In fact, nuclear plants will often go offline as a precaution against a cyclone or flood, before the event even reaches them. This is a shame really, as it’s hard to think of a time when that energy might be more desperately needed.

The other part of resilience is recovery, and here too some of the criticism sticks. If there is a grid disruption most of today’s nuclear plants must go into shut down. They will also be the last facilities to come back online as a stable external power supply is a safety perquisite.

Continuing a theme, nuclear technology and operations simply have to step up to meet the needs of a climate- changed world where fossil fuels are all but phased out. One farsighted academic has pioneered work in the subject of how to make nuclear energy more resilient, and the industry should make itself more familiar with the work of Sherrell Greene.

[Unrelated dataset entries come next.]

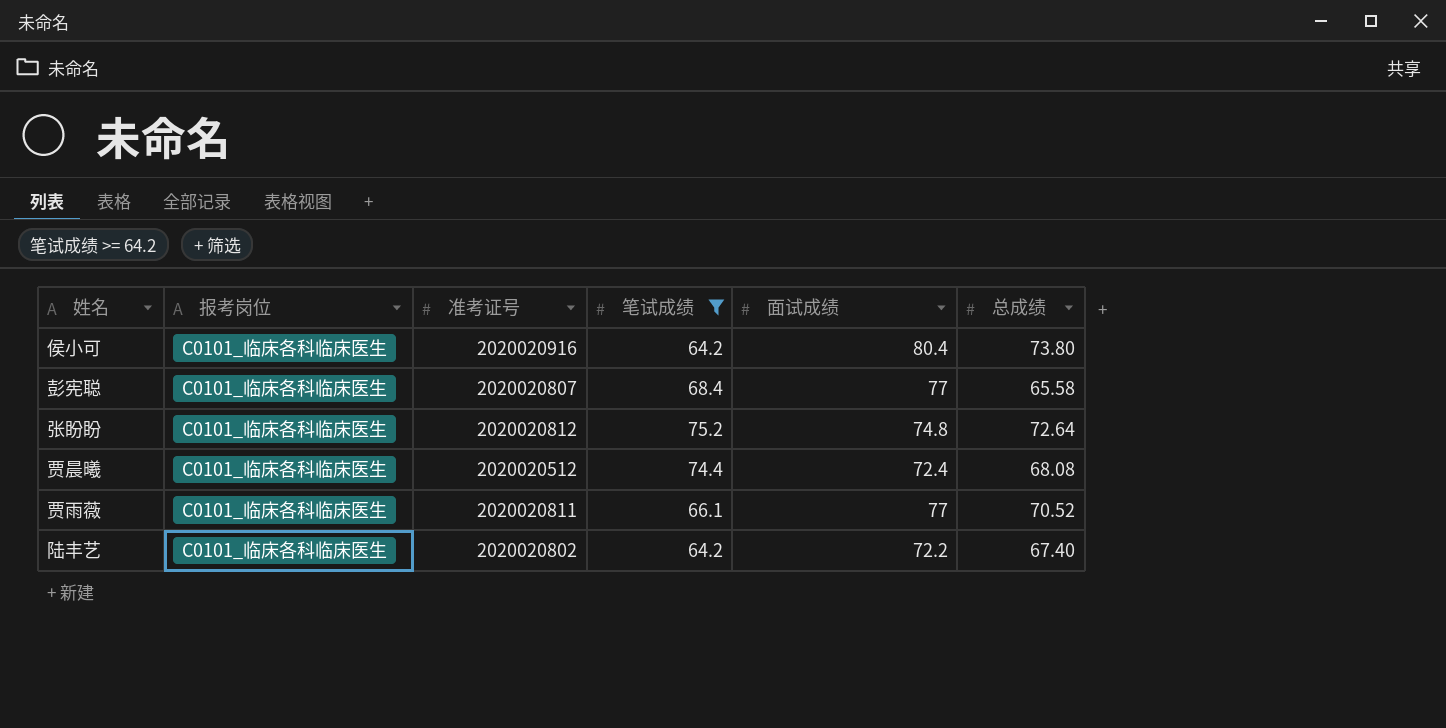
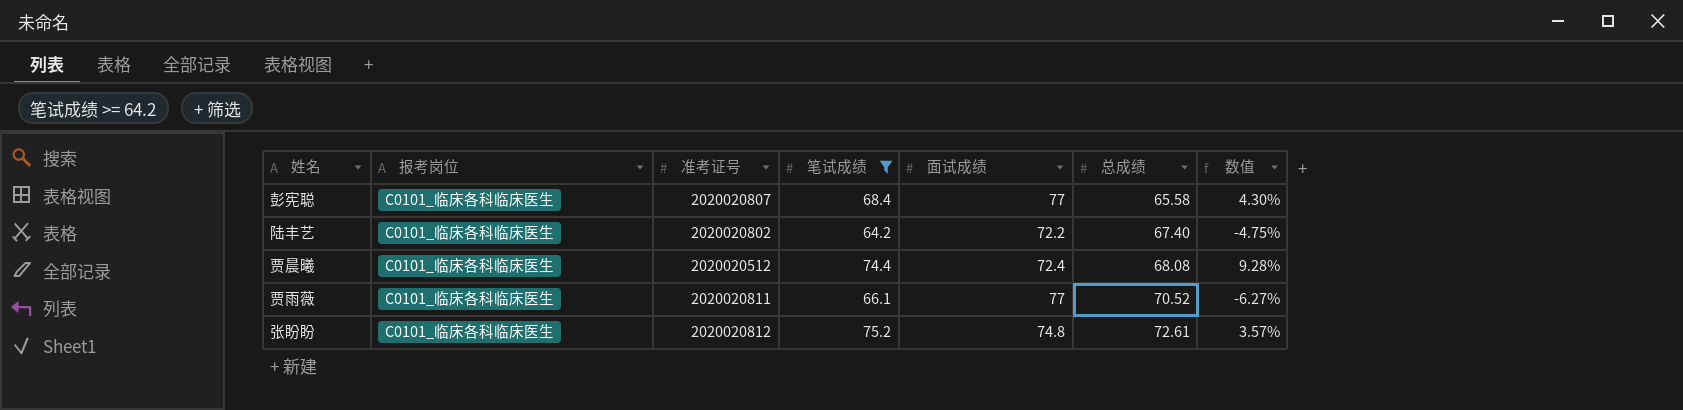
row order: none -> 总成绩 ascending
column 数值 | formula: none -> ([笔试成绩] - [总成绩]) / [总成绩]
row 侯小可: C0101_临床各科临床医生 | 2020020916 | 64.2 | 80.4 | 73.80 -> none
张盼盼 | 总成绩: 72.64 -> 72.61

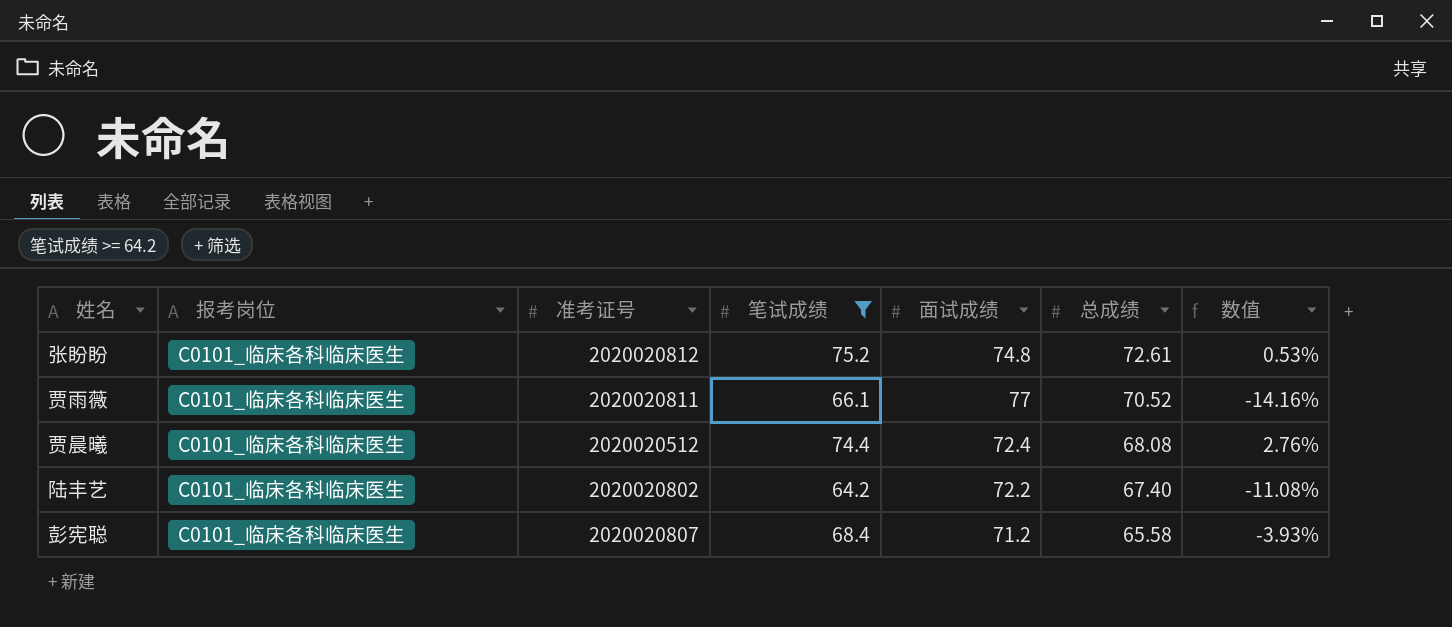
row order: 总成绩 ascending -> 总成绩 descending
column 数值 | formula: ([笔试成绩] - [总成绩]) / [总成绩] -> ([笔试成绩] - [面试成绩]) / [面试成绩]
彭宪聪 | 面试成绩: 77 -> 71.2

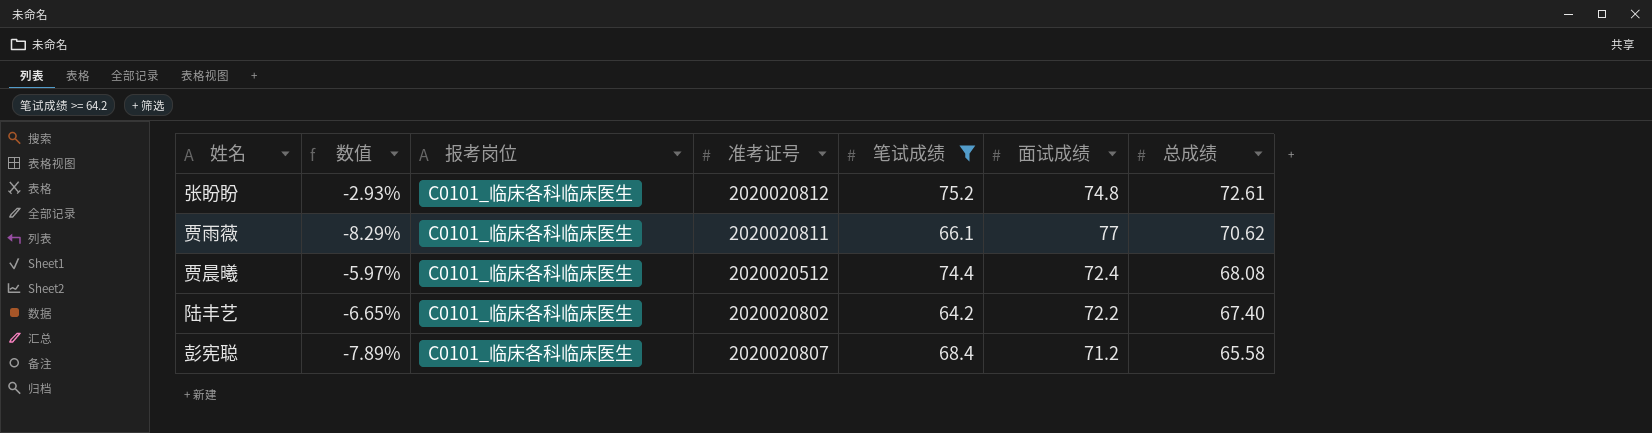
column 数值 | formula: ([笔试成绩] - [面试成绩]) / [面试成绩] -> ([总成绩] - [面试成绩]) / [面试成绩]
column 数值 | position: 7 -> 2
贾雨薇 | 总成绩: 70.52 -> 70.62

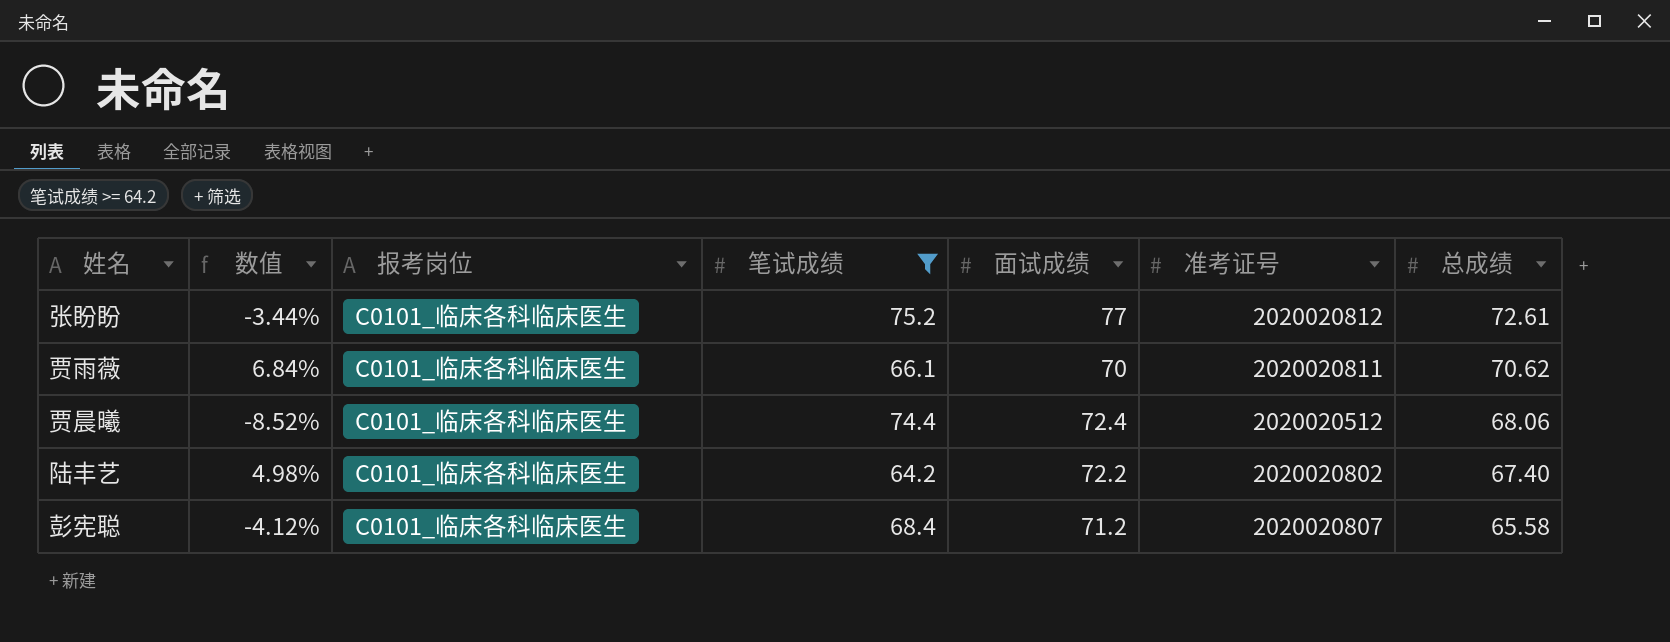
column 数值 | formula: ([总成绩] - [面试成绩]) / [面试成绩] -> ([总成绩] - [笔试成绩]) / [笔试成绩]
column 准考证号 | position: 4 -> 6
张盼盼 | 面试成绩: 74.8 -> 77
贾雨薇 | 面试成绩: 77 -> 70
贾晨曦 | 总成绩: 68.08 -> 68.06

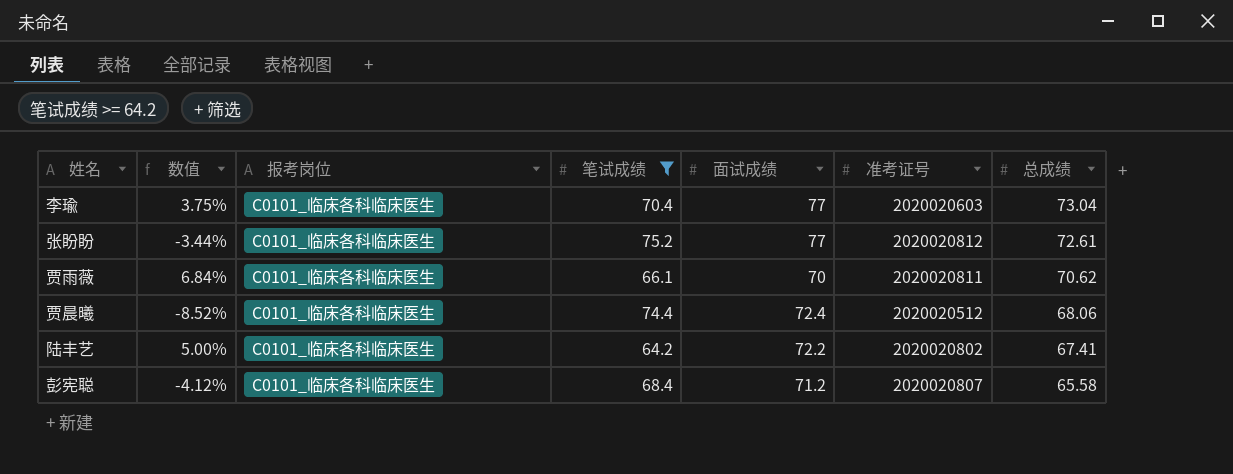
row 李瑜: none -> 3.75% | C0101_临床各科临床医生 | 70.4 | 77 | 2020020603 | 73.04
陆丰艺 | 数值: 4.98% -> 5.00%
陆丰艺 | 总成绩: 67.40 -> 67.41

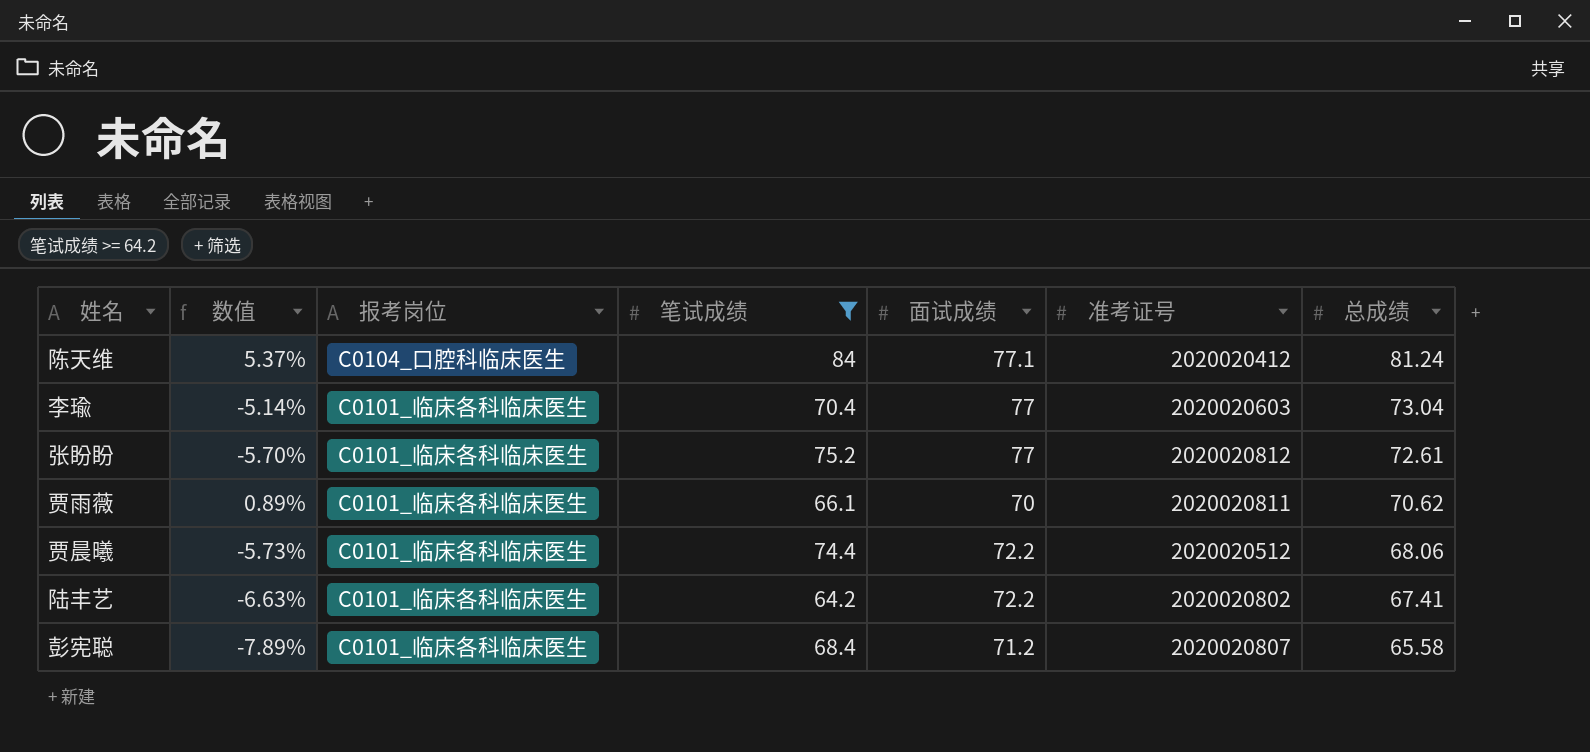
column 数值 | formula: ([总成绩] - [笔试成绩]) / [笔试成绩] -> ([总成绩] - [面试成绩]) / [面试成绩]
row 陈天维: none -> 5.37% | C0104_口腔科临床医生 | 84 | 77.1 | 2020020412 | 81.24
贾晨曦 | 面试成绩: 72.4 -> 72.2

Focusing on two items on the wish list. The ability for future reactors to operate in island mode and to provide black-start capability to the grid could become immensely valuable. Fortunately, this is a feature that is expected of SMR technologies and indeed some vendors (notably NuScale) have marketed this.

If climate change and the need to adapt is the entry point for nuclear resilience, it is certainly not the only external threat industry should be bracing for. The last five years suggest that we are now living through a period where various disruptions are more frequent. The world has bounced from a pandemic, to a commodity and energy crisis, and now faces greater geopolitical instability and the prospect of regional conflicts. Cyber security is an ever greater concern. Who really knows what tomorrow will bring?

We may not all be heading towards the end of days, but we do appear to be living through ‘interesting times’. As an industry obsessed by risk, the nuclear sector is already well-placed to adapt accordingly. Nuclear technologies and the industry itself are indeed crucial to global adaptation efforts.